How can I prevent ants coming through the plumbing holes in the slab?


A little history here. 3 years ago I had my shower redone. The plumbing for the shower and tub share a common wall. When they took down the wall there was a huge ant mound in it. I took out at least a 5 gallons bucket of ant mound. I found that the original builder did not fill in a hole under the tub where the drain goes through probably 12" x 6". I cleaned it out and flooded it with termite & ant spray. The shower contractor was supposed to fill it in before they put the wall back in.


I started noticing ants again recently. They get into food in a pantry that shares the common wall. I suspected that the contractor didn't fill in the hole. This morning I cut a hole into the wall behind the refrigerator. The water for the icemaker comes from the same pipes. 


Well I dug out another 5 gallon bucket of ant mound! The hole under the tub looks like it's been filled but I haven't been able to clean it out well enough to see how well. The ant's are active & pissed now. I sprayed down everything again will get it cleaned out later. 

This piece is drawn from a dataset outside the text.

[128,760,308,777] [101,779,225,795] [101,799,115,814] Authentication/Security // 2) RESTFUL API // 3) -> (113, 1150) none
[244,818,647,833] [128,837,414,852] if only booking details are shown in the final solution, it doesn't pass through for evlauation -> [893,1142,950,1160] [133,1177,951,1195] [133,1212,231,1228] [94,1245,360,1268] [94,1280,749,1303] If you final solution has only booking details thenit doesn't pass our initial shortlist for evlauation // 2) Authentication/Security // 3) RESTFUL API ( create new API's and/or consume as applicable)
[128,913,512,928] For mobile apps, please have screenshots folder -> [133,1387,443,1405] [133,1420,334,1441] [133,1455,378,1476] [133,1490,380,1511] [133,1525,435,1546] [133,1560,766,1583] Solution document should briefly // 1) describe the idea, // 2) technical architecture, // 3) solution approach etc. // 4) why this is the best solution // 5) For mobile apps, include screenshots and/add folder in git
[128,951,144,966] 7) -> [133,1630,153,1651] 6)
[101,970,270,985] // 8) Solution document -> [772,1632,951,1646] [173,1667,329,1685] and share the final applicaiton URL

It looks like the ant's came through the plumbing this time. The pipes are wrapped with a red plastic close to the slab. I think this was supposed to prevent this. There are multiple pipes coming through the slab tying to 2 hot & cold pipes. Not sure the reason but I'm sure a plumber would.


Thanks Mike


----------



## Rehabber (Dec 29, 2005)

The plastic is to prevent damage to the pipes by the concrete. Check out the use of Boric acid/with a bait and try flooding the area with that


----------



## devid001 (Jan 7, 2008)

use mild acids only, be careful while using it.


----------



## ocoee (May 31, 2007)

Boric acid is not a caustic acid it is a natural mineral
It won't damage anything but the ants
Use Sodium Octoborate


----------



## kywoman (Feb 13, 2008)

If you are interested in a more natural approach, you could use a substance called diatomaceous earth. We had an ant problem, and used this product. It worked pretty well. It is basically old seashells, crushed into a fine powder. When the ants (or other insects) walk across the powder, there are sharp microscopic edges on the grains that cut th insects. They then bleed to death. It took awhile for the DE to work though. There are diff types of DE. You don't want the kind that is used in pool filters. You want the type that can be bought at nurserys or garden supply stores.


----------